After having our LGBM baseline as ref [1], the following "headache" will undoubtedly be tuning our model for better performance.  

So several ideas came just on time 😉 - are our data clean enough? do we need a normalization/standardization? will get better results with certain hyperparams for LightGBM model? as time-related, so possible for time series analysis? 

**Version Notes**
- V2.0 - Model Tuning | 3rd Sep 2021
- V1.0 - 1st published & submitted version | 29th Aug 2021

**Work Principles**
- A clean & comfortable format to help our brains digest
- Occam's Razor - Non sunt multiplicanda entia sine necessitate
- Refactoring 

**General Notes**
- This notebook will focus on ideas tuning our model based on ref [1], so more code snippets here which you could "digest" with [1] for a submission.

# Overview
- Libs Import
- Clean Data
    - Remove Coluns 
    - Imputing
    - Normalization
    - Pipeline
- GridSearchCV & RandomSearchCV
    - GridSearch
    - RandoSearch
    - Cloud Computing
- Summary
- Reference

# Libs Import

In [None]:
# Import order: data manipulating -> machine/deep learning -> utilities/helpers/improvement -> configuration
import pandas as pd
import numpy as np
import scipy as sc
from sklearn.impute import SimpleImputer
from sklearn.preprocessing import StandardScaler
from sklearn.pipeline import Pipeline

import warnings
warnings.filterwarnings('ignore')
pd.options.display.max_columns = None # Show all as it has
pd.options.display.max_rows = None

In [None]:
# Here, we use the intermediate result from ref [1] (after feature processing)
train = pd.read_csv('../input/optiverrealizedvolatilitypredictionpreprocess/train_dataset.csv')
test = pd.read_csv('../input/optiverrealizedvolatilitypredictionpreprocess/test_dataset.csv')

# Clean Data

NaN or None values is a classical problem we need to do for our dataset, like washing your vegies 🥬 before cutting for dinner. 

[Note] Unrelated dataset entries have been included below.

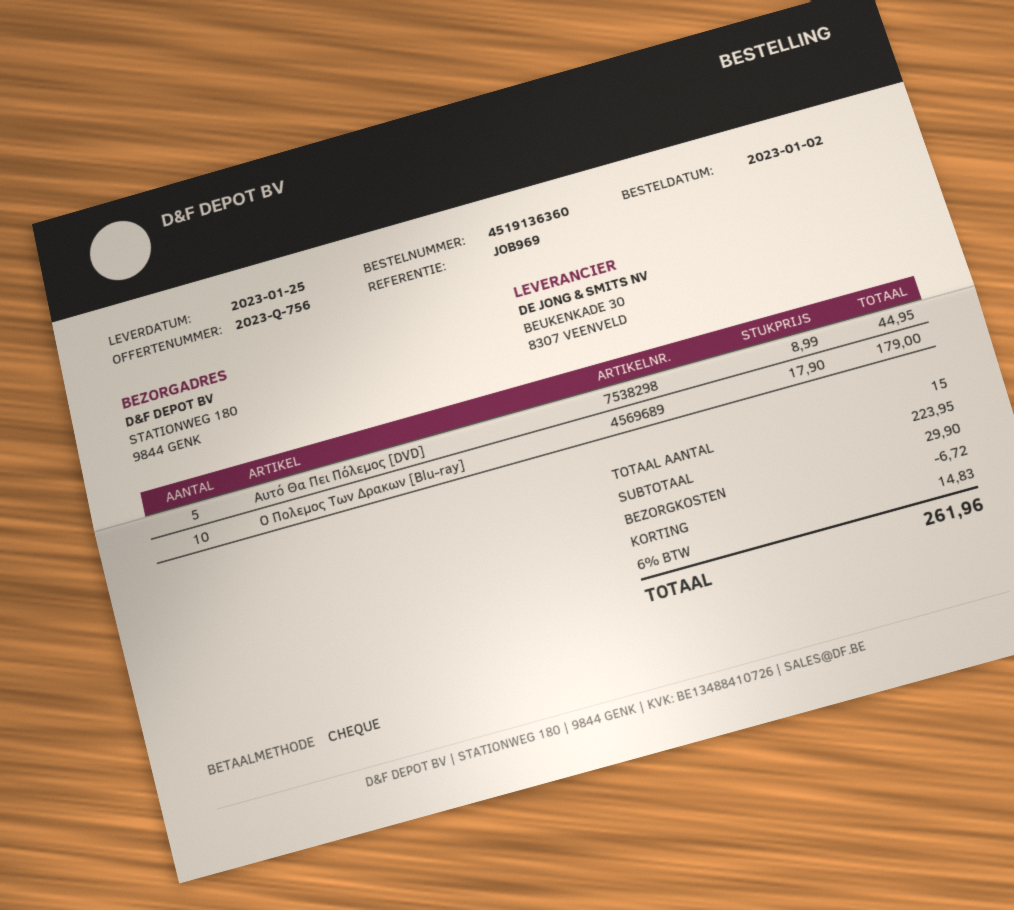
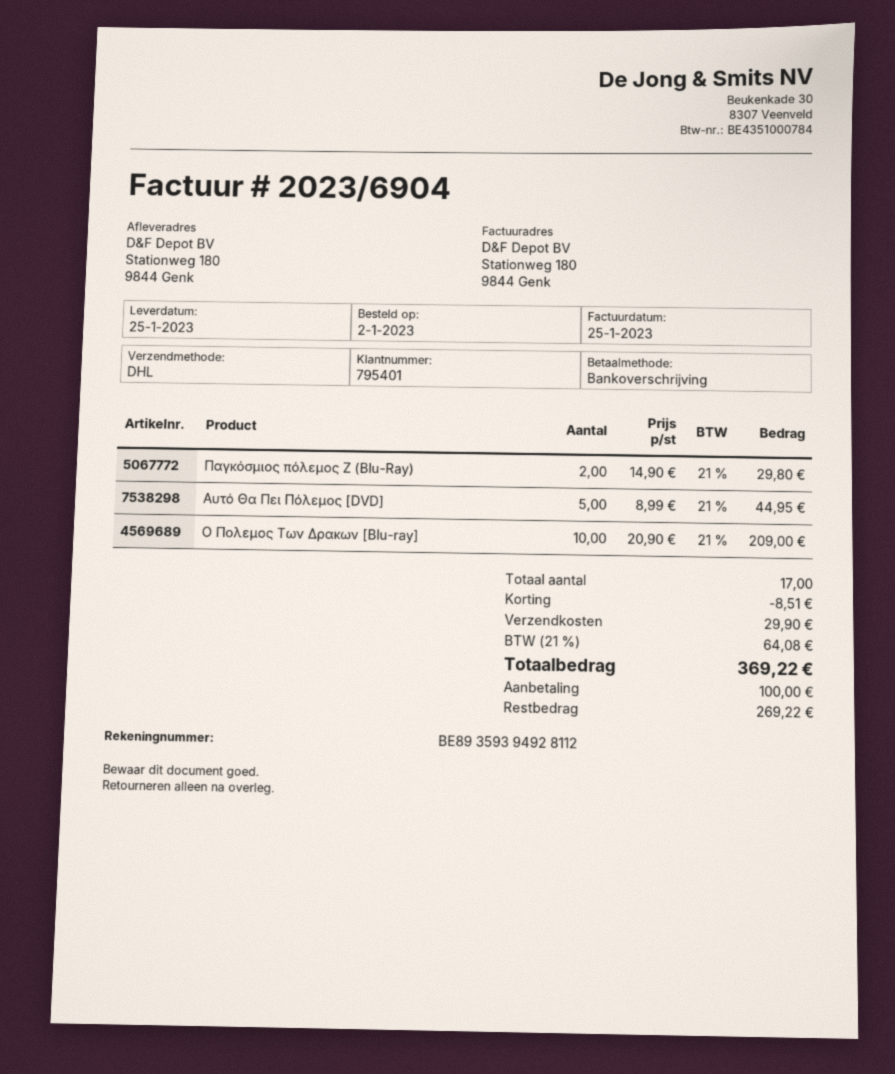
payment method: cheque -> bank transfer
Ο Πολεμος Των Δρακων [Blu-ray]: 10 x 17.90 = 179.00 -> 10 x 20.90 = 209.00
Παγκόσμιος πόλεμος Ζ (Blu-Ray): none -> 2 x 14.90 = 29.80
total quantity: 15 -> 17
discount: 6.72 -> 8.51
tax: 6% = 14.83 -> 21% = 64.08
total: 261.96 -> 369.22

Let's how "dirty" they are now...

**Remove Columns (as you reason/want)**

In [None]:
train.head()

In [None]:
train.columns

Oops. The 1st col seems weird, right... "Unnamed". Where does it come from? 

Actually it is due to not setting index=False *for to_csv('submission.csv', index=False)*

Use this as an example for snippets -- removing columns

In [None]:
remove_cols = ["Unnamed: 0"]
train = train.drop(remove_cols, axis=1)

In [None]:
train.head()

**Remove NaN/None Values**

In [None]:
# Check how many null values for each col
train.isnull().sum()

Several cols, like trade_log_return_realized_volatility_450, contain around 1700 null values. But compared with 428932 rows, it's not a large number.

So let's impute it rather than deleting.

**Imputing**

In [None]:
# Get X out of train
X = train.drop(['row_id', 'target', 'time_id'], axis = 1)

imp = SimpleImputer(missing_values=np.nan, strategy='mean')
X.iloc[:, :] = imp.fit_transform(X)

In [None]:
# Let's verify
X.isnull().sum()

**Normalization**

Check the stat for train dataset, we find the range for mean and std are a bit large for like wap1_sum, wap1_sum_150...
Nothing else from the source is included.